WHAT THE TASK REQUIRES:
Which lines belong in your copy? Those from the start of the data through the line with "-58,38 +58,37 @@", exactly as written, without any pictures.

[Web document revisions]
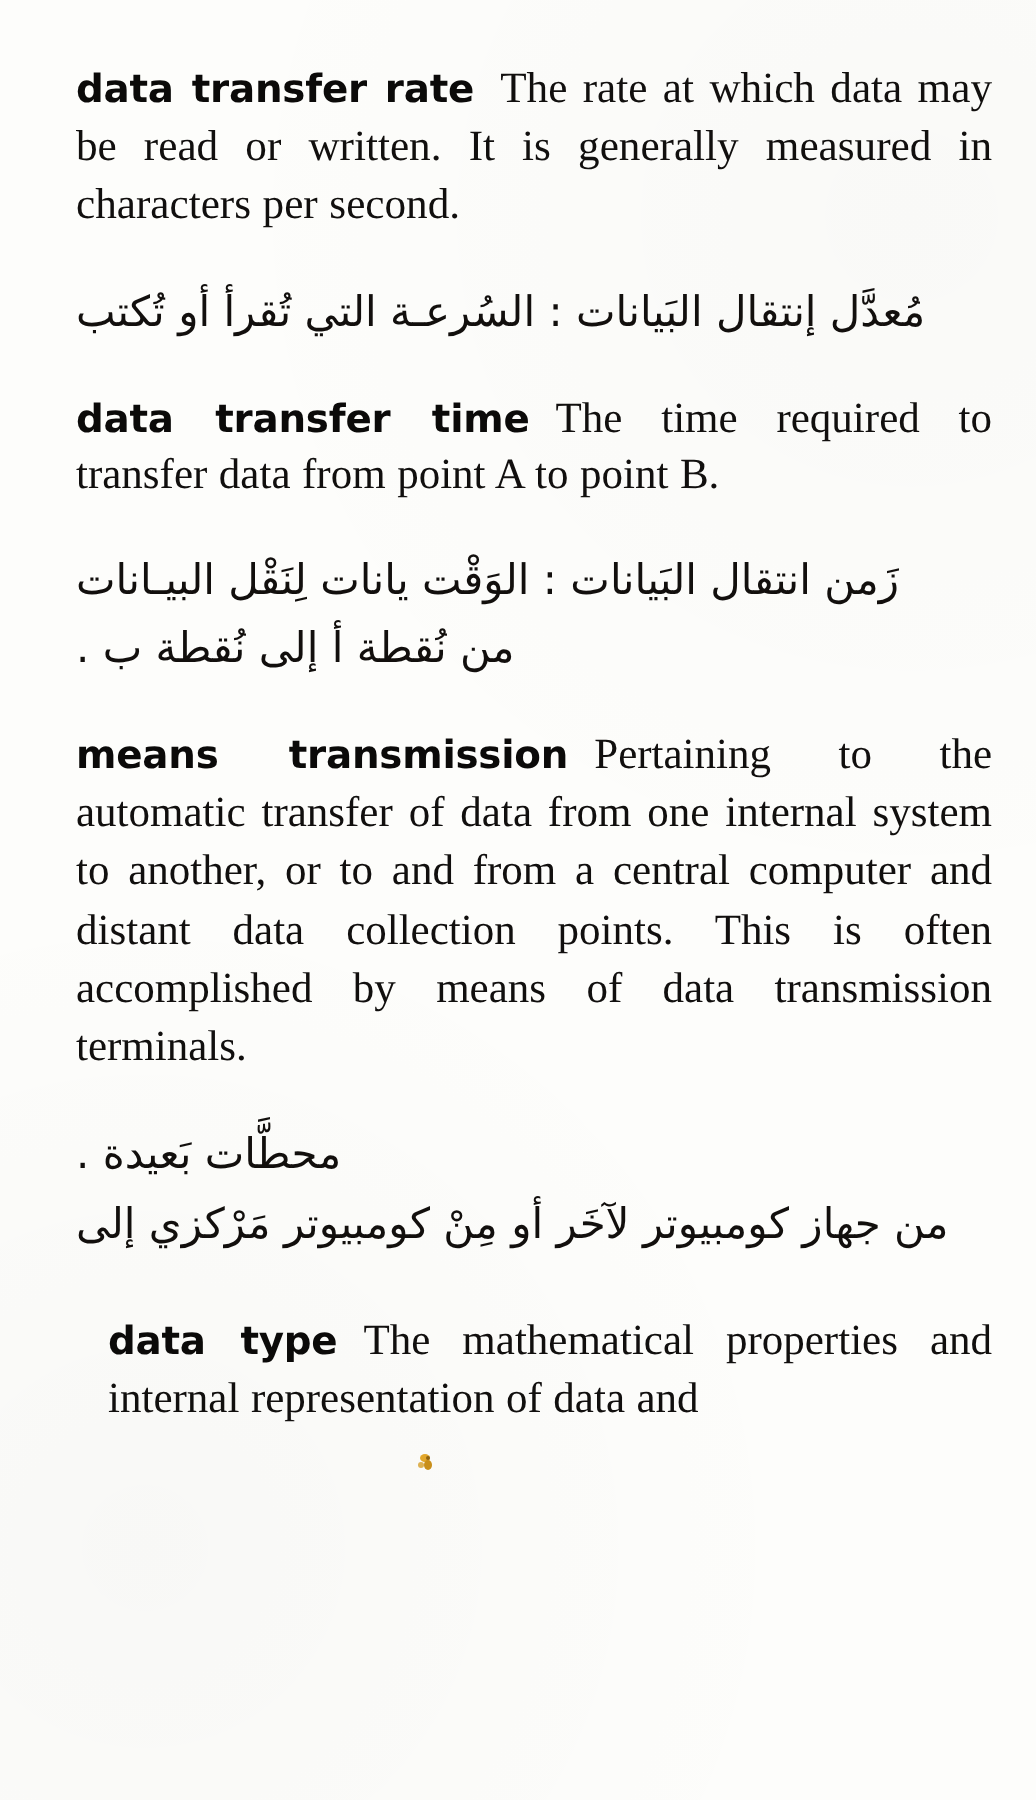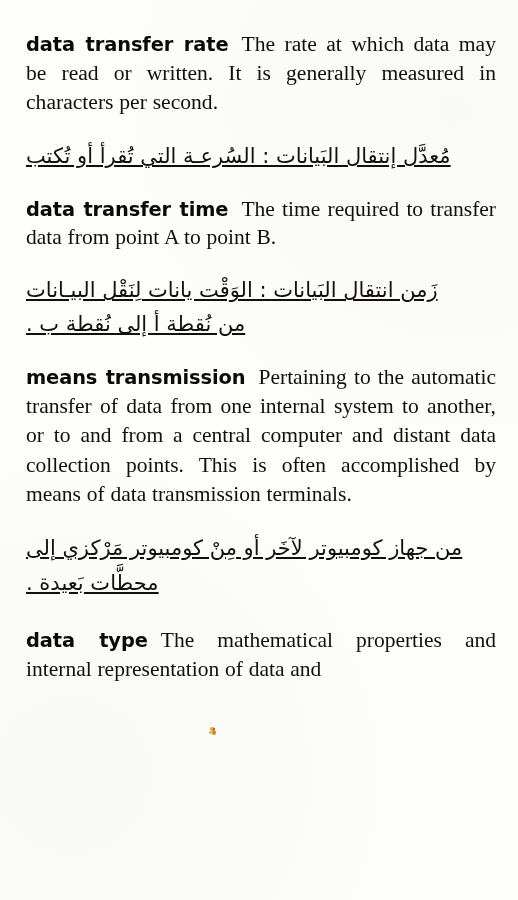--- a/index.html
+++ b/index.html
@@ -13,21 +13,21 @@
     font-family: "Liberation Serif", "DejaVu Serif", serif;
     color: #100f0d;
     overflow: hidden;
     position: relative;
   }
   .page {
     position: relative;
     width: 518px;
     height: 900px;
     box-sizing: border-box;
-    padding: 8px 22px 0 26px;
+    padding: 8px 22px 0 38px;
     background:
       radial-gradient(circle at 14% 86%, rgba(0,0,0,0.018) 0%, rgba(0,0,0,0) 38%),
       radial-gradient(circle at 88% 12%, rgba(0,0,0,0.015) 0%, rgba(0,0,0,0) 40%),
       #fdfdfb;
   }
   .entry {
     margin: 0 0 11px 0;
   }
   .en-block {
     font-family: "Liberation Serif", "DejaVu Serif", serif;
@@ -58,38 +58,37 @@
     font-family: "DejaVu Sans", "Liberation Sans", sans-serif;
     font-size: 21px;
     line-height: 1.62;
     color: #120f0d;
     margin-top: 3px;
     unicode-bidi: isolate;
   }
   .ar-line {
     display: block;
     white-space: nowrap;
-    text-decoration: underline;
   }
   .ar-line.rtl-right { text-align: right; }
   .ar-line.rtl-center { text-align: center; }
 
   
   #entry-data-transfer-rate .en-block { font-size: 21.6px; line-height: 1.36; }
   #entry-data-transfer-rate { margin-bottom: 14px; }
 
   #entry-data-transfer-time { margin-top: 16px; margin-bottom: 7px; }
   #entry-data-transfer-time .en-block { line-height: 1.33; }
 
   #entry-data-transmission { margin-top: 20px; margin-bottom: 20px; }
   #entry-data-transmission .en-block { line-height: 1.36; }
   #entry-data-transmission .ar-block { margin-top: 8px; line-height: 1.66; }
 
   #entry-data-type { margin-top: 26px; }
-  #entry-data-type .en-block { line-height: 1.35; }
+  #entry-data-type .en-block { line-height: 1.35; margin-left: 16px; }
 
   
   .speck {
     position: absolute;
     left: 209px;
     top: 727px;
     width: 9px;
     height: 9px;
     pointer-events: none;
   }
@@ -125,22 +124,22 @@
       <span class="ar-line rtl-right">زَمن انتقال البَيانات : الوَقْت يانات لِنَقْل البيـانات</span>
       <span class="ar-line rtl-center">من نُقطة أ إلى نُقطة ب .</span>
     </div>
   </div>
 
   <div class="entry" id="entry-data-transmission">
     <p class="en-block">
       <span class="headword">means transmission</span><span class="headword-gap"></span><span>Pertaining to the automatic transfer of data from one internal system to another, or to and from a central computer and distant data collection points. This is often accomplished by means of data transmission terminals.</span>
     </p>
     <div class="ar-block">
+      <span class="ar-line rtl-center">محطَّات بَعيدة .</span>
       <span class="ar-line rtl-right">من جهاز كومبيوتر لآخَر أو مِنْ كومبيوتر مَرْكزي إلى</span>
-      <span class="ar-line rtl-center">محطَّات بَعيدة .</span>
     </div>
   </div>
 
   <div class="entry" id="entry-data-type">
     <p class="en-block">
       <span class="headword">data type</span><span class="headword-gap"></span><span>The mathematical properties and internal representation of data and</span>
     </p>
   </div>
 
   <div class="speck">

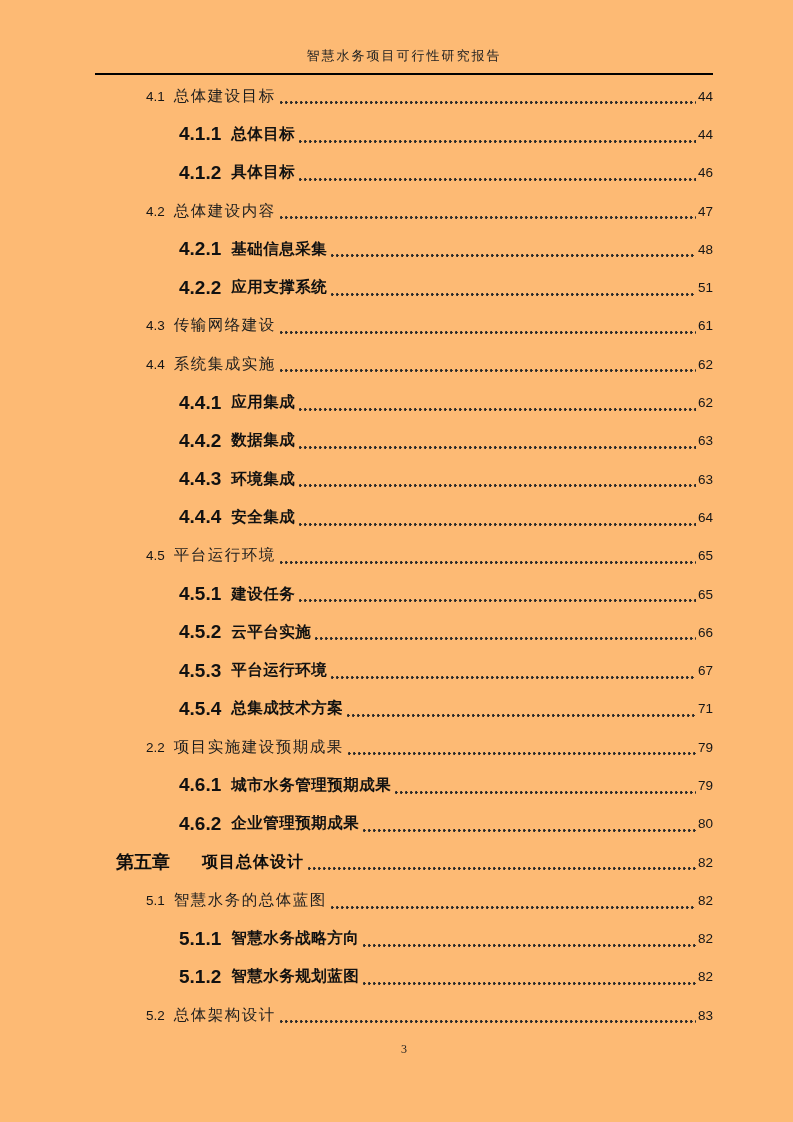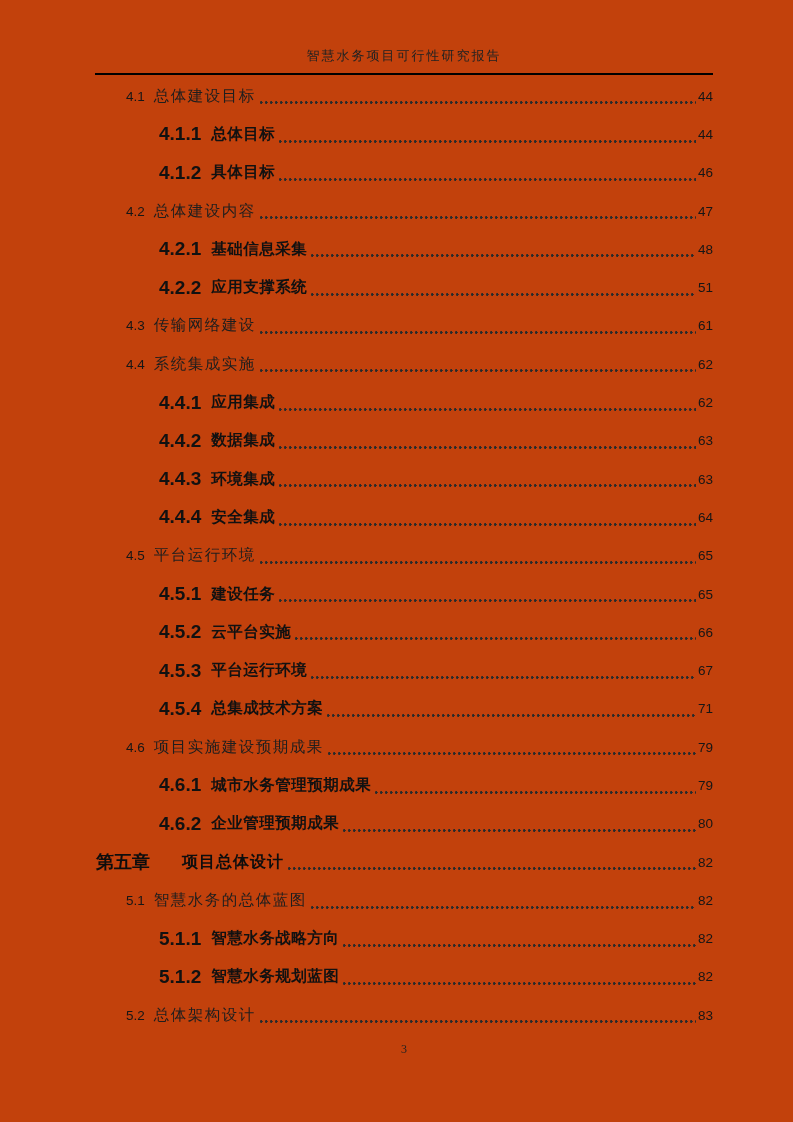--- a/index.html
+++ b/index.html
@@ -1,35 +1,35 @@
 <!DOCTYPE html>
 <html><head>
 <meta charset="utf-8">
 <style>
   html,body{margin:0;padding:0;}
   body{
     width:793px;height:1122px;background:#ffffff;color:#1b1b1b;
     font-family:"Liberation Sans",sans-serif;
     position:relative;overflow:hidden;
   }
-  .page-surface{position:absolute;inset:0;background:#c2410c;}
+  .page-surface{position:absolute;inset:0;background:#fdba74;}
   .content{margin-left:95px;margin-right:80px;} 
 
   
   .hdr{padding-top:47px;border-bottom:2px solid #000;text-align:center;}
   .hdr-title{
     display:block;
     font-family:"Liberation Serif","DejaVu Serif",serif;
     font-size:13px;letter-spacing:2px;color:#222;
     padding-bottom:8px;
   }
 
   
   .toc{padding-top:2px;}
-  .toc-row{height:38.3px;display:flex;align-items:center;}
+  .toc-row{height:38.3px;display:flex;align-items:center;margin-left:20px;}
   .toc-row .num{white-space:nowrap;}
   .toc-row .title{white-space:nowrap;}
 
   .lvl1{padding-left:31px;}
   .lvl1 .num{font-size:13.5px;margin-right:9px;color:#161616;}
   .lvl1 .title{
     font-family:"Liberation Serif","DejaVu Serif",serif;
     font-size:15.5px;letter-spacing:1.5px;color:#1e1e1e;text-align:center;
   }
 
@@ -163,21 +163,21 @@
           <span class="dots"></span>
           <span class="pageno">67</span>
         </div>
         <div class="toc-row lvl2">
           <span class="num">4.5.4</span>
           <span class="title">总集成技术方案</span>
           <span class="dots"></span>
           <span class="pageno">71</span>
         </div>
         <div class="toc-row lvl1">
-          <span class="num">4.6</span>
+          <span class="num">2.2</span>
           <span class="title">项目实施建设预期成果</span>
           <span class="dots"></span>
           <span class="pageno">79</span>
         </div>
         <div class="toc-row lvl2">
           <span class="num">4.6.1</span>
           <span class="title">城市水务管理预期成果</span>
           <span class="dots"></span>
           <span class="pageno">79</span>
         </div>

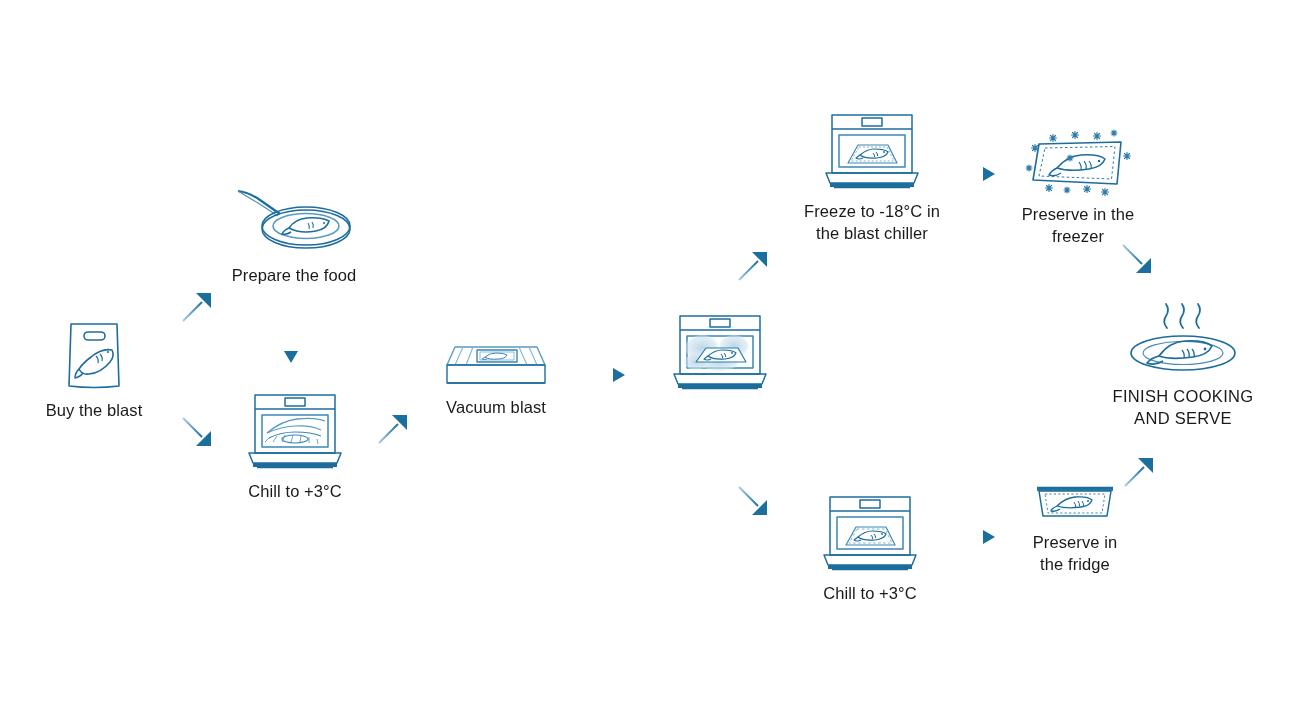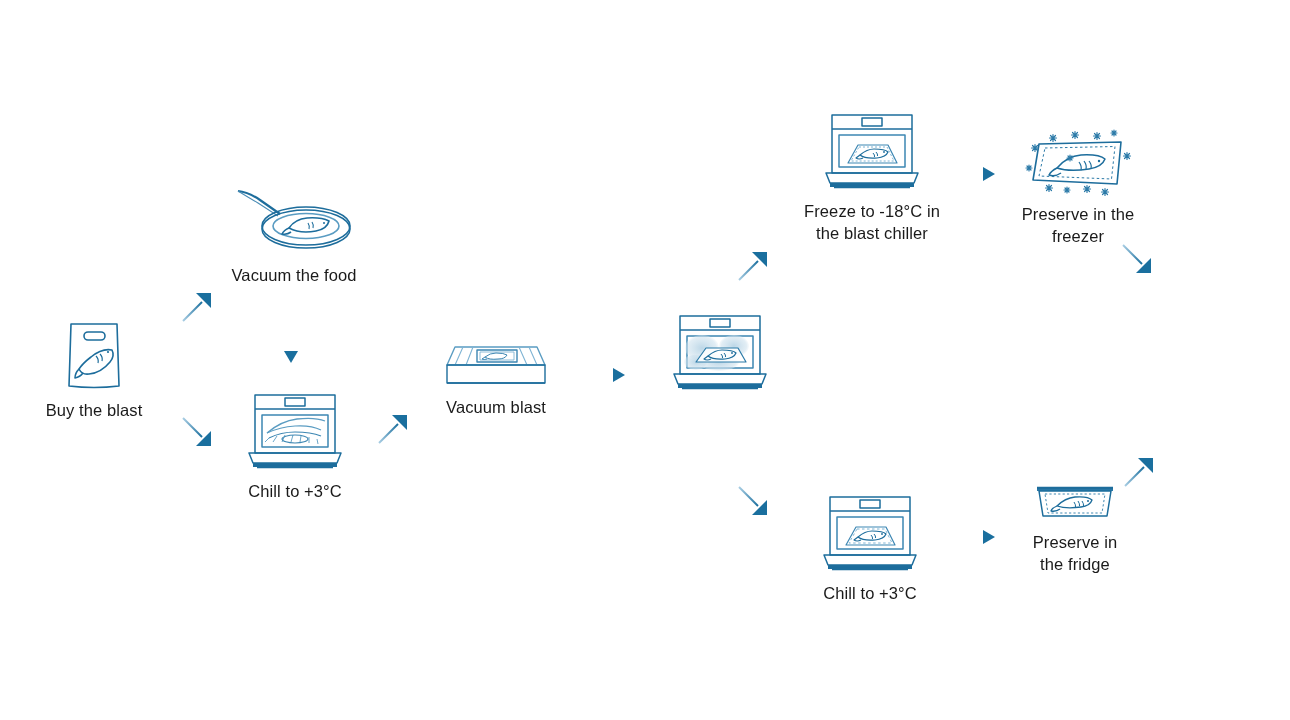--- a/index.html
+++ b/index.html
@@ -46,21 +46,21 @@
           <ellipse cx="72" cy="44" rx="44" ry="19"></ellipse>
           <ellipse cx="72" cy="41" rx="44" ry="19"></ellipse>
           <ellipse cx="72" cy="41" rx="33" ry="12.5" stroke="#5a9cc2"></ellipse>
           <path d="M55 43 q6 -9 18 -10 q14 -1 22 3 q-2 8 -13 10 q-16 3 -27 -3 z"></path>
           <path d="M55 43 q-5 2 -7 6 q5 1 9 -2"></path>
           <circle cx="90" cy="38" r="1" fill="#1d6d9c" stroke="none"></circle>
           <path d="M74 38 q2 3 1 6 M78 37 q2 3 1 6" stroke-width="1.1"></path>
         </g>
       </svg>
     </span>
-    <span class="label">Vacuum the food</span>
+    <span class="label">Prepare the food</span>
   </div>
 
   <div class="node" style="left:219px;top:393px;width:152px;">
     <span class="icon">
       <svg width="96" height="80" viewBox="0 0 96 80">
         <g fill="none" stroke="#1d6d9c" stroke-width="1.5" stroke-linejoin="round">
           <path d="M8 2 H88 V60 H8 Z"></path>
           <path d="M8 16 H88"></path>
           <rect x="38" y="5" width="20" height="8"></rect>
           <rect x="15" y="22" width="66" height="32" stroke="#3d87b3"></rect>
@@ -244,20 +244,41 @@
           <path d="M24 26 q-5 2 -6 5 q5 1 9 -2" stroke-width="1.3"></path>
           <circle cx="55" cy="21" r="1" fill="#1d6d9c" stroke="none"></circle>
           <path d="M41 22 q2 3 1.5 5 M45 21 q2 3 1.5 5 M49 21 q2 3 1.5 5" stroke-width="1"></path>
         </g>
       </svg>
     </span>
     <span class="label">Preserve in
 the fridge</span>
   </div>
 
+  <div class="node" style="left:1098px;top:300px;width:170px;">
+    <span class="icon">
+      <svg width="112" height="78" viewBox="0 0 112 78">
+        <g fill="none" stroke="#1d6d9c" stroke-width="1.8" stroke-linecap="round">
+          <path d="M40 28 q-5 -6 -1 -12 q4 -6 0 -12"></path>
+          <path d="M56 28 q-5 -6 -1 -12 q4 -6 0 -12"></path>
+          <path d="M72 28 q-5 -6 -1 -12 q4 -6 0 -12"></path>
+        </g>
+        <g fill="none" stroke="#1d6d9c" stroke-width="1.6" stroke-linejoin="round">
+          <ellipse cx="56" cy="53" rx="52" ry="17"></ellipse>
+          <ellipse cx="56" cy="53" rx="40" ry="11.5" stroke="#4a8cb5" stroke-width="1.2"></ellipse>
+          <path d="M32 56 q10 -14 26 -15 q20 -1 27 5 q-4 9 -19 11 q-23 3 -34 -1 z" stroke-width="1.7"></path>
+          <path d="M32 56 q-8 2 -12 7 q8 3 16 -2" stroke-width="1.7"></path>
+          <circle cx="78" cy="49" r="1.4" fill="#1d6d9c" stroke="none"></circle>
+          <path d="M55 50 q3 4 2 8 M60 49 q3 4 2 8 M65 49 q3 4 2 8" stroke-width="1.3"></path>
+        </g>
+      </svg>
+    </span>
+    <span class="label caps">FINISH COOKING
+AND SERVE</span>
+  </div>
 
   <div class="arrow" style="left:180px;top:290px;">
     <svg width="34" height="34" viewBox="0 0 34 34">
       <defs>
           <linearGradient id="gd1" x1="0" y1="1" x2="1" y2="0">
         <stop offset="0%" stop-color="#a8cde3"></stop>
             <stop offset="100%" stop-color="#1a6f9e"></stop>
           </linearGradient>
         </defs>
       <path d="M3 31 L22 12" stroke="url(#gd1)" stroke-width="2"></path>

ANSWER FOR THE TASK:
--- a/index.html
+++ b/index.html
@@ -13,21 +13,21 @@
     font-family: "Liberation Serif", "DejaVu Serif", serif;
     color: #100f0d;
     overflow: hidden;
     position: relative;
   }
   .page {
     position: relative;
     width: 518px;
     height: 900px;
     box-sizing: border-box;
-    padding: 8px 22px 0 26px;
+    padding: 8px 22px 0 38px;
     background:
       radial-gradient(circle at 14% 86%, rgba(0,0,0,0.018) 0%, rgba(0,0,0,0) 38%),
       radial-gradient(circle at 88% 12%, rgba(0,0,0,0.015) 0%, rgba(0,0,0,0) 40%),
       #fdfdfb;
   }
   .entry {
     margin: 0 0 11px 0;
   }
   .en-block {
     font-family: "Liberation Serif", "DejaVu Serif", serif;
@@ -58,38 +58,37 @@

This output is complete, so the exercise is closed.